Analytic and multilevel emphasis

Audio content on early sound recordings was of very short duration (usually not longer than 4 minutes, e.g. wax cylinders, discs of the coarse groove era). Often composed musical works were abridged to fit into such a short playing time or were spread over several sides with carefully planned breaks for changing sides or discs. Frequently recordings on cylinders and single-sided discs were coextensive with the physical item.

Later, with double-sided discs, two (and sometimes more) separate recordings were contained on the one physical item.

Traditionally, in discography and in early gramophone library catalogues, the individual recordings would be described separately, and each description would include some piece of key 'linking' information back to the physical disc (e.g. label and catalogue number). Record shops and some sound recording libraries and archives traditionally filed their collections of published sound recordings (discs) on the shelf according to size, label and catalogue number.

With the introduction of the LP and EP, and more recently the DAT and CD, a single physical item could contain several recordings, and this multiplicity is increased with today's audio mass storage systems, and digital jukebox systems.

There are three methods to describe multiple recordings on a single item:

1. A contents note may be used to list the recordings contained on the physical item, which in itself is described as a unit (see 7.B.25);

2. A multilevel entry may be prepared for each recording. Multilevel description potentially provides scope to give more information about a recording than normally may be entered in a contents note. The multilevel structure is hierarchical, and the descriptions for the recordings are presented in the same order as the recordings occur on the physical item(s) (see 9.2); or

3. A discrete analytic entry for each recording may be prepared and then linked to the host item(s). The hierarchical structure of the multilevel approach is not a requirement for analytic cataloguing. Sometimes the same recording will occur on more than one host item. Thus the one analytic entry for a recording may be linked to as many host items as contain that particular recording (see 9.1). Also the use of a discrete analytic entry for each recording potentially allows a full bibliographic description complete with access points for the recording; it minimises duplication of effort to describe the occurrence of the same recording on more than one physical item; and, when a computer is used for cataloguing it allows for flexibility in producing lists and other reports such as discographies, catalogues, listings and carrier contents listings for tapes, DATs or CDs. These items may be published, unpublished, or broadcast items, or in-house archival preservation copies, dubbing masters or reference copies. (Note that an in-house copy may be a one-to-one copy or a new compilation in its own right, depending on the policy and procedures employed by the archive or cataloguing agency.)

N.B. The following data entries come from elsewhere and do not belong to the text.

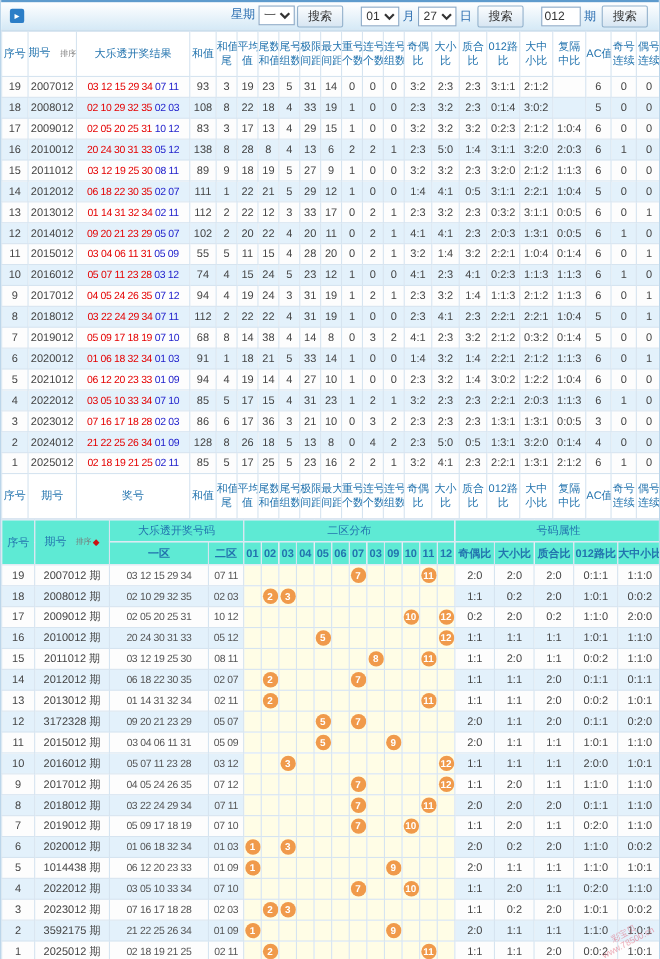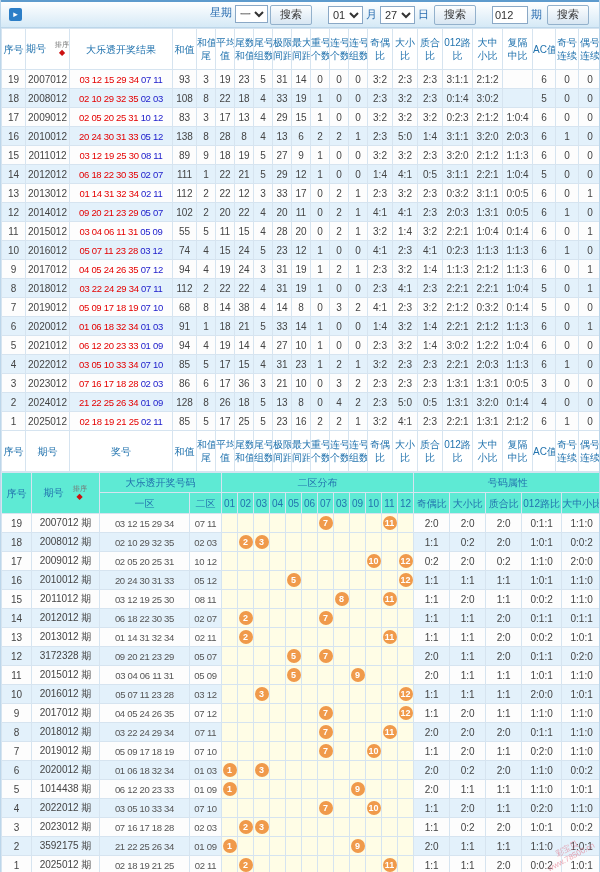--- a/index.html
+++ b/index.html
@@ -33,7 +33,7 @@
   .ball{display:inline-block;width:14px;height:14px;line-height:14px;border-radius:50%;
         background:#f09a4b;color:#fff;font-size:9px;font-weight:bold;font-style:normal;}
   .vl{display:inline-block;width:12px;line-height:12px;vertical-align:middle;}
-  .sort{display:inline-flex;flex-direction:column;align-items:center;vertical-align:middle;margin-left:16px;cursor:pointer;}
+  .sort{display:inline-flex;flex-direction:row;align-items:center;vertical-align:middle;margin-left:16px;cursor:pointer;}
   .sort em{font-style:normal;font-size:8px;color:#777;line-height:8px;transform:scale(.9);}
   .sort b{color:#cc1111;font-size:8px;line-height:8px;font-weight:normal;}
   #t2 th{background:#5eead4;}

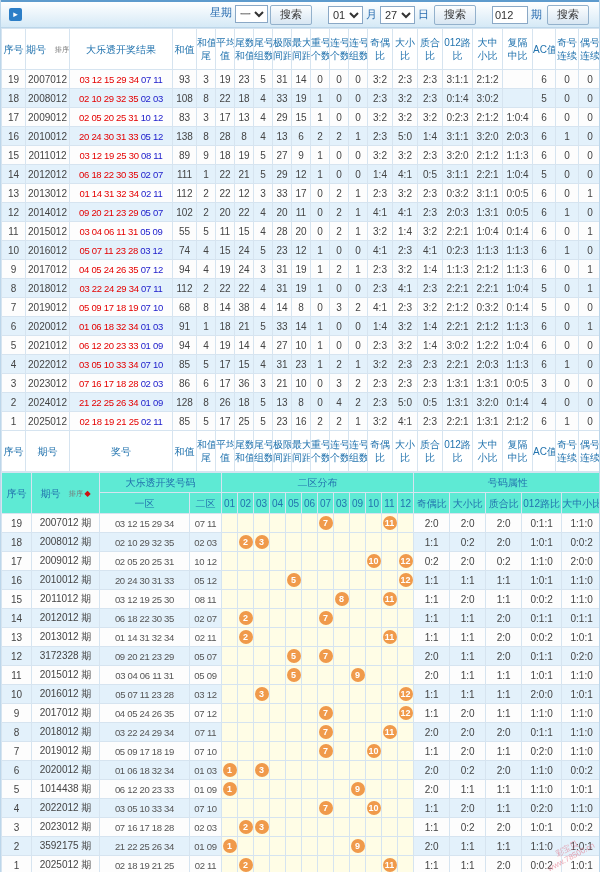--- a/index.html
+++ b/index.html
@@ -37,7 +37,7 @@
   .sort em{font-style:normal;font-size:8px;color:#777;line-height:8px;transform:scale(.9);}
   .sort b{color:#cc1111;font-size:8px;line-height:8px;font-weight:normal;}
   #t2 th{background:#5eead4;}
-  #t2 tr.g th{height:19px;} #t2 tr.s th{height:20px;}
+  #t2 tr.g th{height:19px;} #t2 tr.s th{height:20px;font-weight:bold;}
   .wm{position:absolute;right:4px;bottom:10px;transform:rotate(-28deg);color:rgba(225,110,130,.6);
       font-size:8px;text-align:center;line-height:9px;pointer-events:none;}
 </style>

The traditional layout of discographies has pre-empted the analytic approach, e.g.

BESSIE SMITH

Clarence Williams, piano
New York City, February 16, 1923
80863-5 DOWN HEARTED BLUES Col. A3844; CBS CG 33
80864-3 GULF COAST BLUES Col. A3844; CBS CG 33

(In this example, the main artist Bessie Smith features as the heading. Clarence Williams provides piano accompaniment. The place and date of the recording session are shown as in New York City on February 16, 1923. Following are separate lines for each recording showing (left to right) matrix and take number, the title, and publication details given as the record label and catalogue number. Here, both recordings are shown as having been published twice, as two labels and catalogue numbers occur after each title.)

It is the cataloguing agency's or archive's choice whether to apply multilevel or analytic cataloguing or not, or whether to include contents notes or not. These choices will depend on matters such as the volume of material to be brought under basic control and/or catalogued in full; the human and financial resources available to do this work; the priorities, commitments and goals of the archive or cataloguing agency; and the information retrieval requirements of the institution and its clients.